--- Provided information Enclosed Below ---

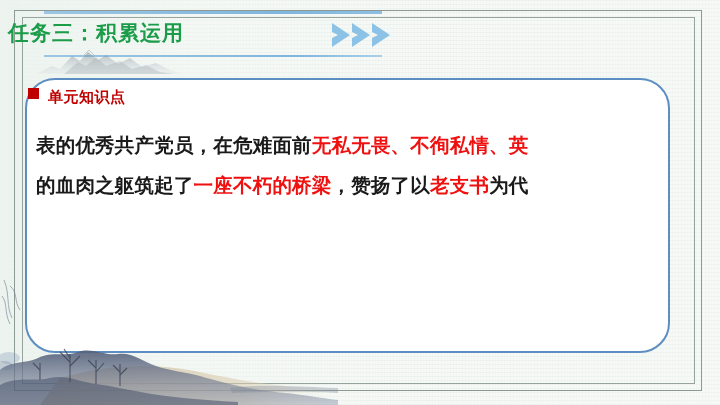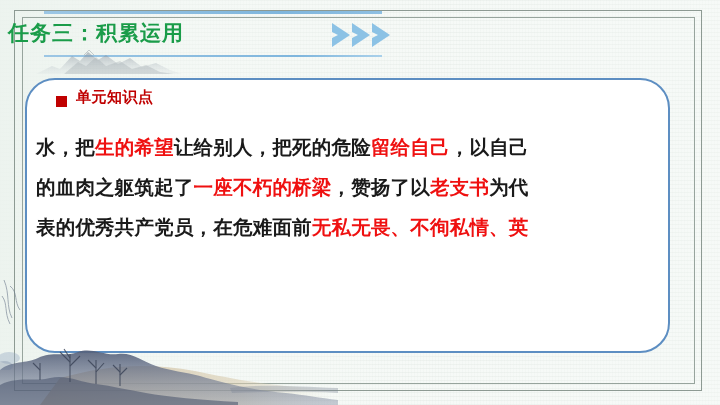--- a/index.html
+++ b/index.html
@@ -12,7 +12,7 @@
     width: 720px;
     height: 405px;
     overflow: hidden;
-    font-family: Liberation Sans, sans-serif;
+    font-family: Liberation Mono, monospace;
     background:
       linear-gradient(90deg, rgba(236,243,238,0.9) 0%, rgba(245,249,246,0.55) 28%, rgba(252,253,252,0.25) 60%, rgba(248,251,249,0.5) 100%),
       repeating-linear-gradient(0deg, rgba(205,215,208,0.30) 0px, rgba(205,215,208,0.30) 1px, rgba(255,255,255,0) 1px, rgba(255,255,255,0) 4px),

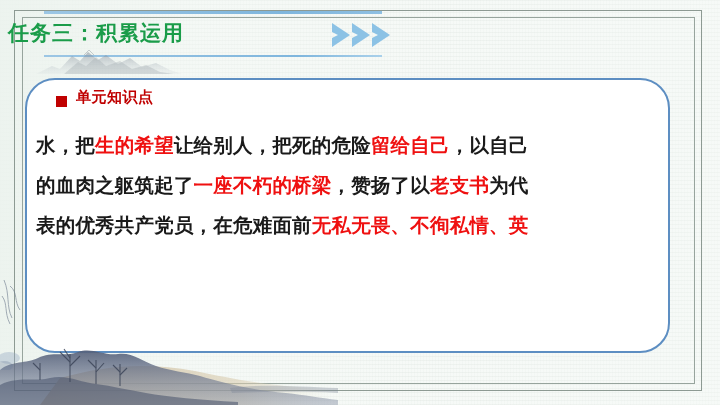--- a/index.html
+++ b/index.html
@@ -91,9 +91,9 @@
 
   .kp-head {
     position: absolute;
-    left: 56px; top: 88px;
+    left: 28px; top: 88px;
     display: flex;
-    align-items: flex-end;
+    align-items: flex-start;
     gap: 9px;
   }
   .kp-bullet {

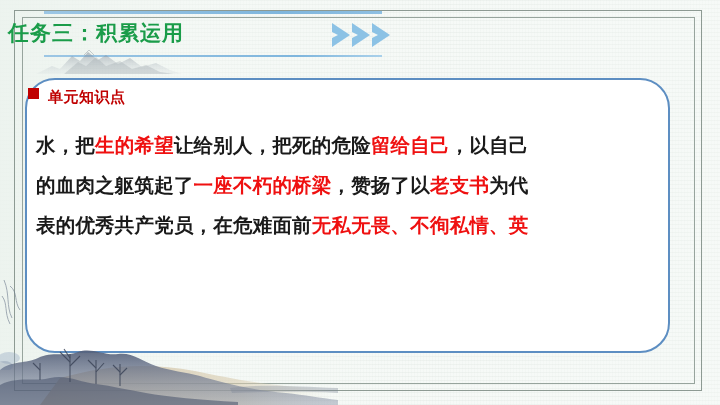--- a/index.html
+++ b/index.html
@@ -179,7 +179,6 @@
   </div>
 
   <div class="body-text" id="bodyText">
-      <div class="body-line"><span>水，把</span><span class="hl">生的希望</span><span>让给别人，把死的危险</span><span class="hl">留给自己</span><span>，以自己</span></div>
       <div class="body-line"><span>的血肉之躯筑起了</span><span class="hl">一座不朽的桥梁</span><span>，赞扬了以</span><span class="hl">老支书</span><span>为代</span></div>
       <div class="body-line"><span>表的优秀共产党员，在危难面前</span><span class="hl">无私无畏、不徇私情、英</span></div>
     </div>

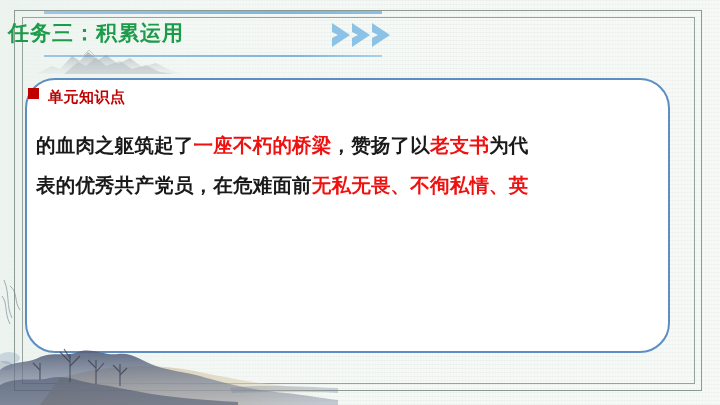--- a/index.html
+++ b/index.html
@@ -179,8 +179,8 @@
   </div>
 
   <div class="body-text" id="bodyText">
+      <div class="body-line"><span>表的优秀共产党员，在危难面前</span><span class="hl">无私无畏、不徇私情、英</span></div>
       <div class="body-line"><span>的血肉之躯筑起了</span><span class="hl">一座不朽的桥梁</span><span>，赞扬了以</span><span class="hl">老支书</span><span>为代</span></div>
-      <div class="body-line"><span>表的优秀共产党员，在危难面前</span><span class="hl">无私无畏、不徇私情、英</span></div>
     </div>
 
   <div class="ink-bottom">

--- End of Enclosed Provided information ---

Problem description: How many lines in the entries hold the word "Liberation"? Only the number is wanted.

Written solution: 2